The syntax on each OS, even with the same vendor, can be very different making this even more complicated.

So, although the changes I was talking about help for the simple case, especially standard ACL's for SNMP and the like, for the larger case, I need to develop a library to parse these out properly.

[drybjed]

I think that some of these could be handled by Jinja in a template. Anyway, how much do you think the format query helps with at the moment, 90%? I suppose that this warrants for inclusion in Ansible.

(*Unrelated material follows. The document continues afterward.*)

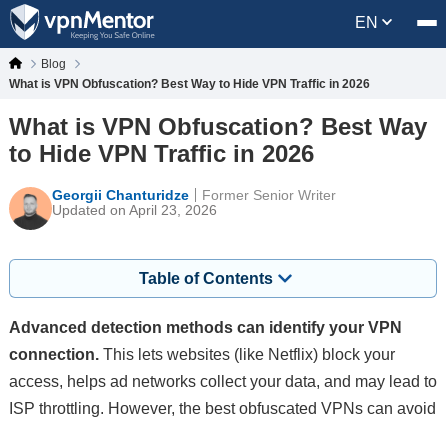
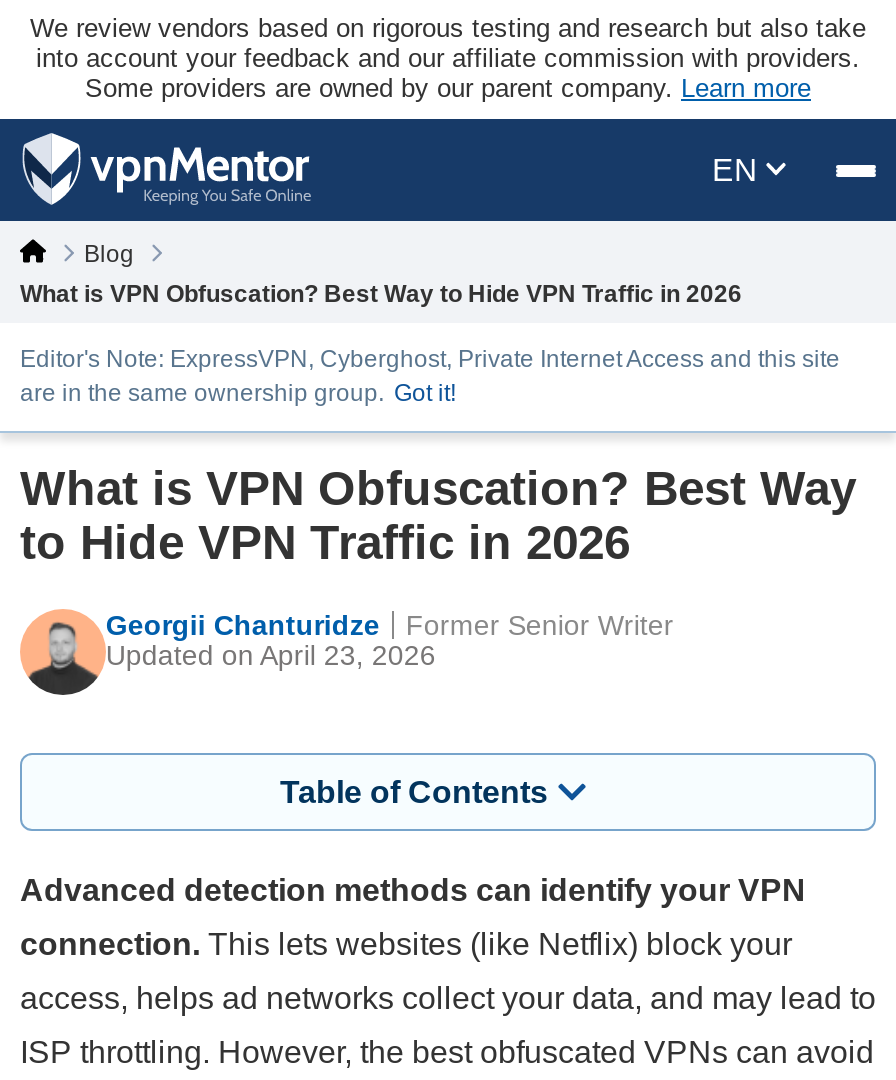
+ We review vendors based on rigorous testing and research but also take
+ into account your feedback and our affiliate commission with providers.
+ Some providers are owned by our parent company. Learn more

+ Editor's Note: ExpressVPN, Cyberghost, Private Internet Access and this site
+ are in the same ownership group. Got it!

You should perpare a Pull Request in https://github.com/ansible/ansible once you are confident that the filter works as expected. Don't forget to update the ipaddr documentation to include some example usage patters of the new query.

[amsinha2]

Is there a dev version of this filter that I can use?

[drybjed]

@amsinha2, the ipaddr() filter is now in the Ansible core therefore you should do any development of it in a fork of the Ansible repository.